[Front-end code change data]
☆ ☆ ☆ ☆

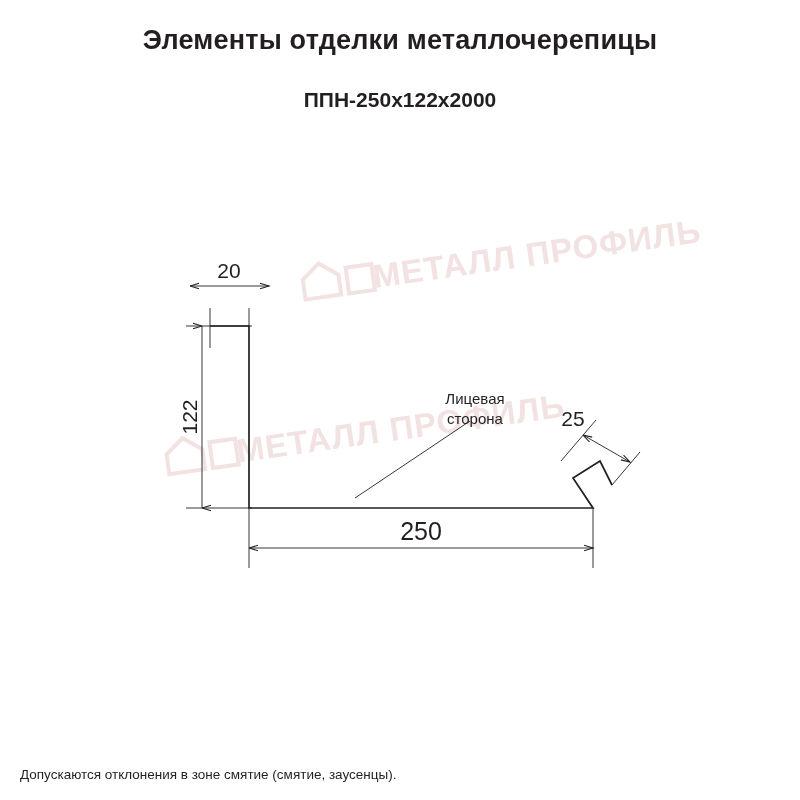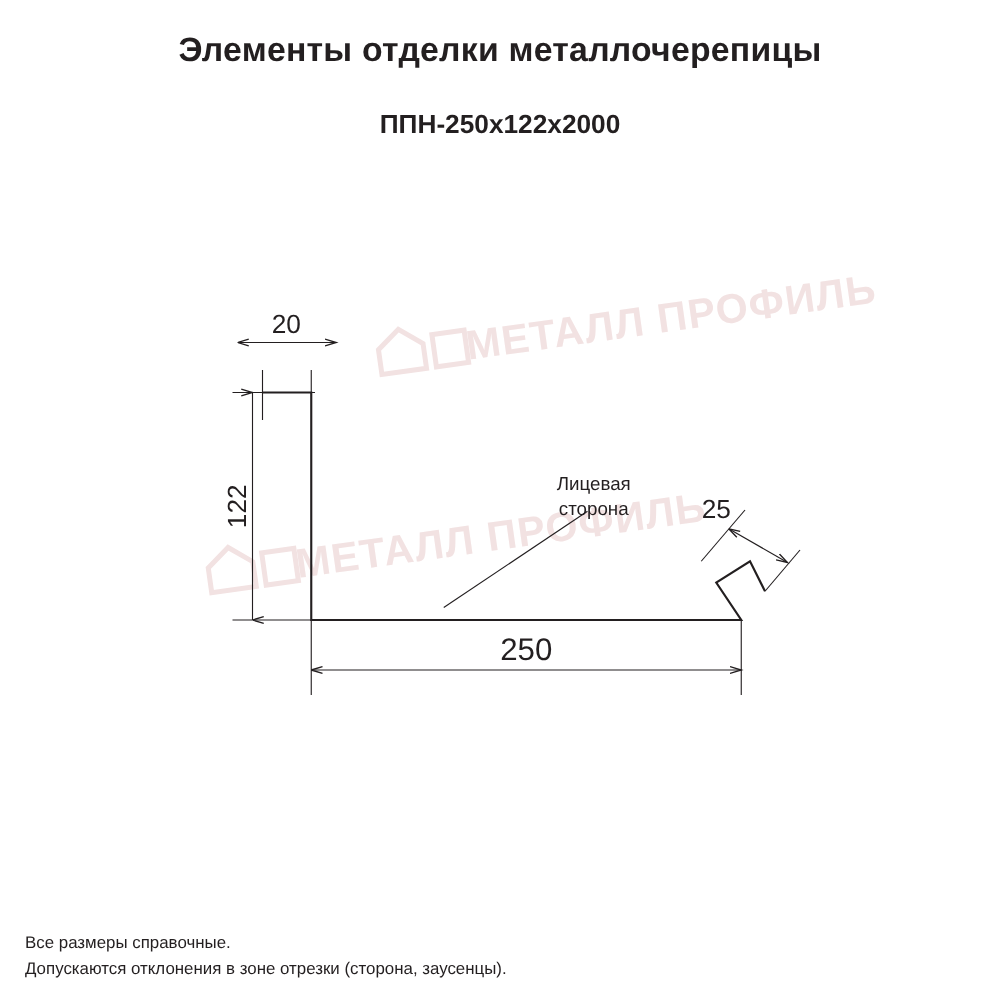--- a/index.html
+++ b/index.html
@@ -41,21 +41,21 @@
     color: #231f20;
   }
   .title-code {
     font-size: 21px;
     font-weight: bold;
     margin-top: 32px;
     color: #231f20;
   }
   .drawing {
     position: absolute;
-    top: 196px;
+    top: 208px;
     left: 0;
     width: 800px;
     height: 430px;
   }
   .watermarks {
     position: absolute;
     top: 200px;
     left: 0;
     width: 800px;
     height: 430px;
@@ -159,17 +159,16 @@
 
       <g stroke="#231f20" stroke-width="0.9" fill="none">
         <line x1="355" y1="290" x2="470" y2="213"></line>
       </g>
       <text x="475" y="196" text-anchor="middle" font-size="15" fill="#231f20" font-family="Liberation Sans, sans-serif">Лицевая</text>
       <text x="475" y="216" text-anchor="middle" font-size="15" fill="#231f20" font-family="Liberation Sans, sans-serif">сторона</text>
     </svg>
   </div>
 
   <div class="footer">
-    <div>Все размеры справочные.</div>
-    <div>Допускаются отклонения в зоне отрезки (сторона, заусенцы).</div>
+    <div>Допускаются отклонения в зоне смятие (смятие, заусенцы).</div>
   </div>
 
 </div>
 
 </body></html>

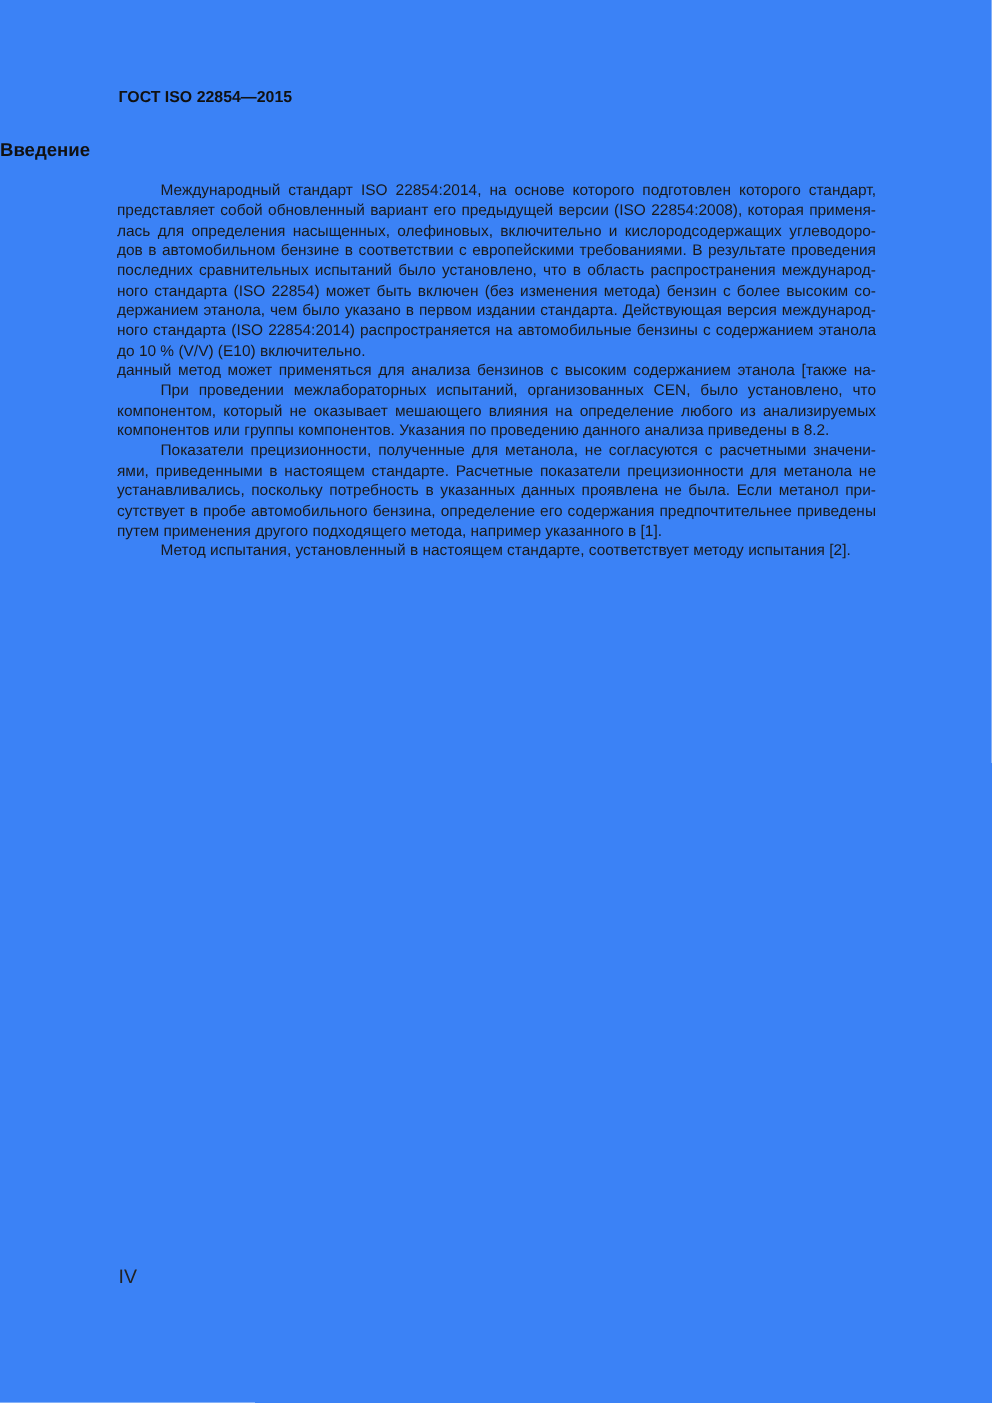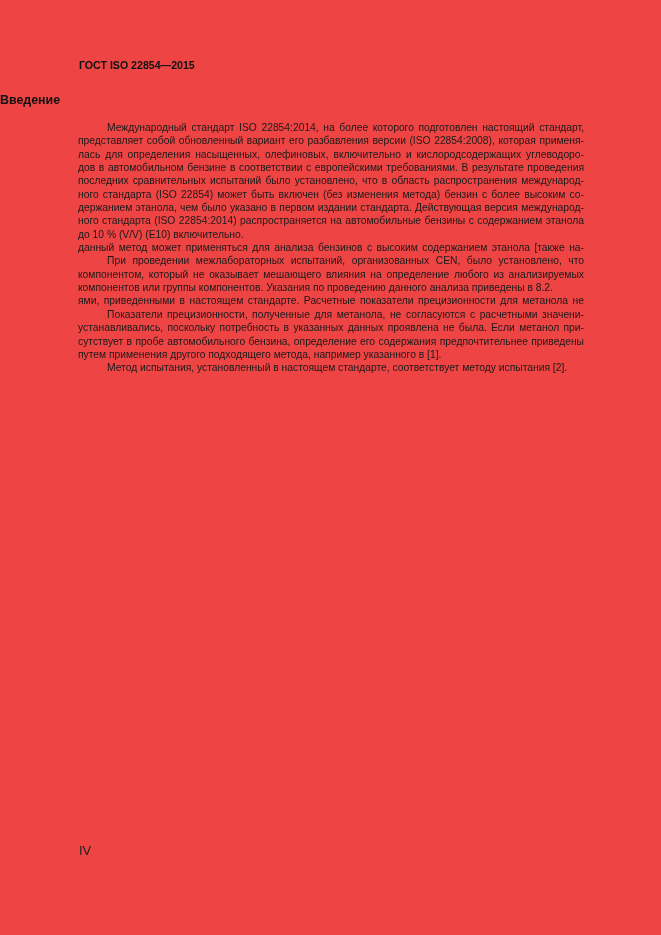--- a/index.html
+++ b/index.html
@@ -1,17 +1,17 @@
 <!DOCTYPE html>
 <html><head>
   <meta charset="utf-8">
   <style>
     html, body { margin: 0; padding: 0; background: #ffffff; }
     body { width: 661px; height: 935px; position: relative; overflow: hidden; }
-    .page { position: absolute; left: 0; top: 0; width: 661px; height: 935px; background: #ef4444; }
+    .page { position: absolute; left: 0; top: 0; width: 661px; height: 935px; background: #3b82f6; }
     .header {
       position: absolute; left: 79px; top: 59px;
       font-family: "Liberation Sans", sans-serif; font-weight: bold;
       font-size: 10.6px; color: #111; letter-spacing: 0;
     }
     .title {
       position: absolute; left: 0; width: 661px; top: 93px; text-align: left;
       font-family: "Liberation Sans", sans-serif; font-weight: bold;
       font-size: 12.4px; color: #111;
     }
@@ -31,37 +31,37 @@
 </head>
 <body>
 
 <div class="page">
   <div class="header">ГОСТ ISO 22854—2015</div>
 
   <div class="title">Введение</div>
 
   <div class="body">
 
-    <span class="line indent">Международный стандарт ISO 22854:2014, на более которого подготовлен настоящий стандарт,</span>
-    <span class="line">представляет собой обновленный вариант его разбавления версии (ISO 22854:2008), которая применя-</span>
+    <span class="line indent">Международный стандарт ISO 22854:2014, на основе которого подготовлен которого стандарт,</span>
+    <span class="line">представляет собой обновленный вариант его предыдущей версии (ISO 22854:2008), которая применя-</span>
     <span class="line">лась для определения насыщенных, олефиновых, включительно и кислородсодержащих углеводоро-</span>
     <span class="line">дов в автомобильном бензине в соответствии с европейскими требованиями. В результате проведения</span>
     <span class="line">последних сравнительных испытаний было установлено, что в область распространения международ-</span>
     <span class="line">ного стандарта (ISO 22854) может быть включен (без изменения метода) бензин с более высоким со-</span>
     <span class="line">держанием этанола, чем было указано в первом издании стандарта. Действующая версия международ-</span>
     <span class="line">ного стандарта (ISO 22854:2014) распространяется на автомобильные бензины с содержанием этанола</span>
     <span class="line last">до 10 % (V/V) (E10) включительно.</span>
 
     <span class="line">данный метод может применяться для анализа бензинов с высоким содержанием этанола [также на-</span>
     <span class="line indent">При проведении межлабораторных испытаний, организованных CEN, было установлено, что</span>
     <span class="line">компонентом, который не оказывает мешающего влияния на определение любого из анализируемых</span>
     <span class="line last">компонентов или группы компонентов. Указания по проведению данного анализа приведены в 8.2.</span>
 
+    <span class="line indent">Показатели прецизионности, полученные для метанола, не согласуются с расчетными значени-</span>
     <span class="line">ями, приведенными в настоящем стандарте. Расчетные показатели прецизионности для метанола не</span>
-    <span class="line indent">Показатели прецизионности, полученные для метанола, не согласуются с расчетными значени-</span>
     <span class="line">устанавливались, поскольку потребность в указанных данных проявлена не была. Если метанол при-</span>
     <span class="line">сутствует в пробе автомобильного бензина, определение его содержания предпочтительнее приведены</span>
     <span class="line last">путем применения другого подходящего метода, например указанного в [1].</span>
 
     <span class="line indent last">Метод испытания, установленный в настоящем стандарте, соответствует методу испытания [2].</span>
   </div>
 
   <div class="pagenum">IV</div>
 </div>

☆ ☆ ☆ ☆

TASK STATEMENT:
From the entries above, copy every line containing the word "body".

RESULT:
 </body></html>
     html, body { margin: 0; padding: 0; background: #ffffff; }
     body { width: 661px; height: 935px; position: relative; overflow: hidden; }
 <body>
   <div class="body">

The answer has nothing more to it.